### What you should do:
Copy out every line of the material below, character for character, apart from the pictures.

##### Data provided #####

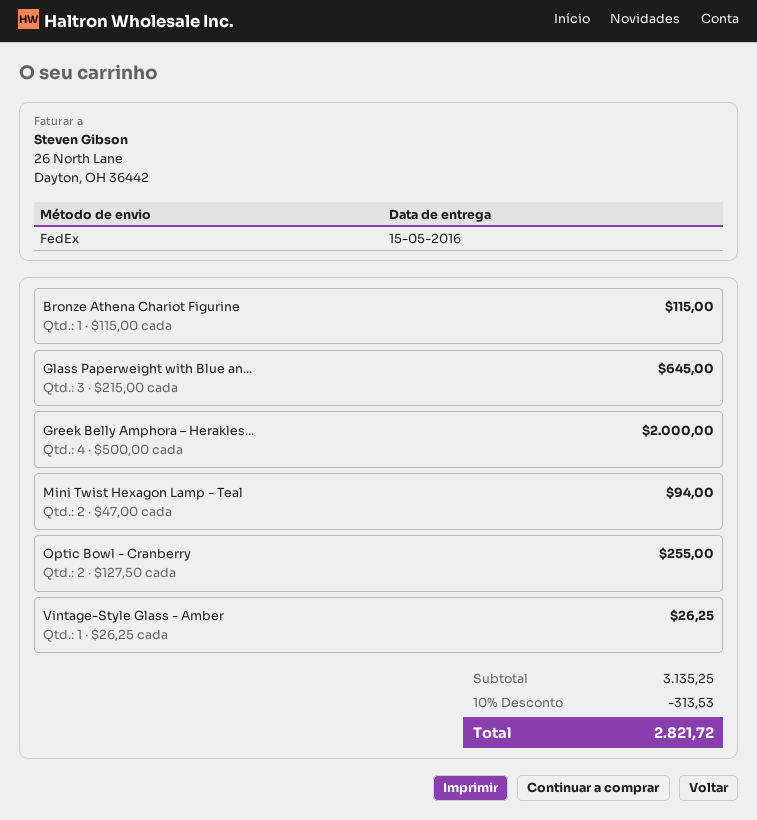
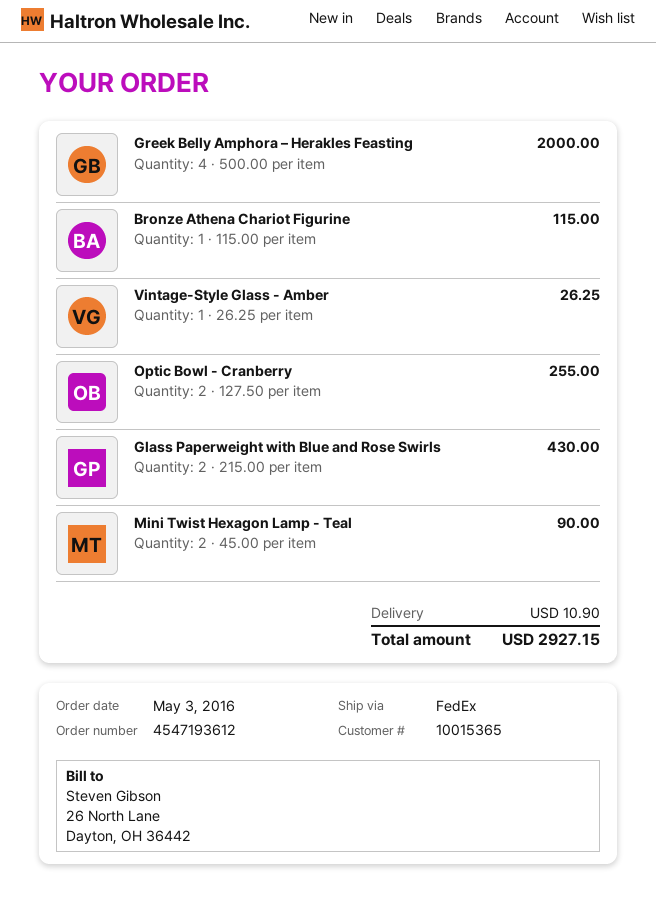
Glass Paperweight with Blue an...: 3 x 215.00 = 645.00 -> 2 x 215.00 = 430.00
Mini Twist Hexagon Lamp - Teal: 2 x 47.00 = 94.00 -> 2 x 45.00 = 90.00
discount: 10% = 313.53 -> none
shipping: none -> 10.90
total: 2821.72 -> 2927.15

#####

### Problem solution:
Glass Paperweight with Blue an...: 3 x 215.00 = 645.00 -> 2 x 215.00 = 430.00
Mini Twist Hexagon Lamp - Teal: 2 x 47.00 = 94.00 -> 2 x 45.00 = 90.00
discount: 10% = 313.53 -> none
shipping: none -> 10.90
total: 2821.72 -> 2927.15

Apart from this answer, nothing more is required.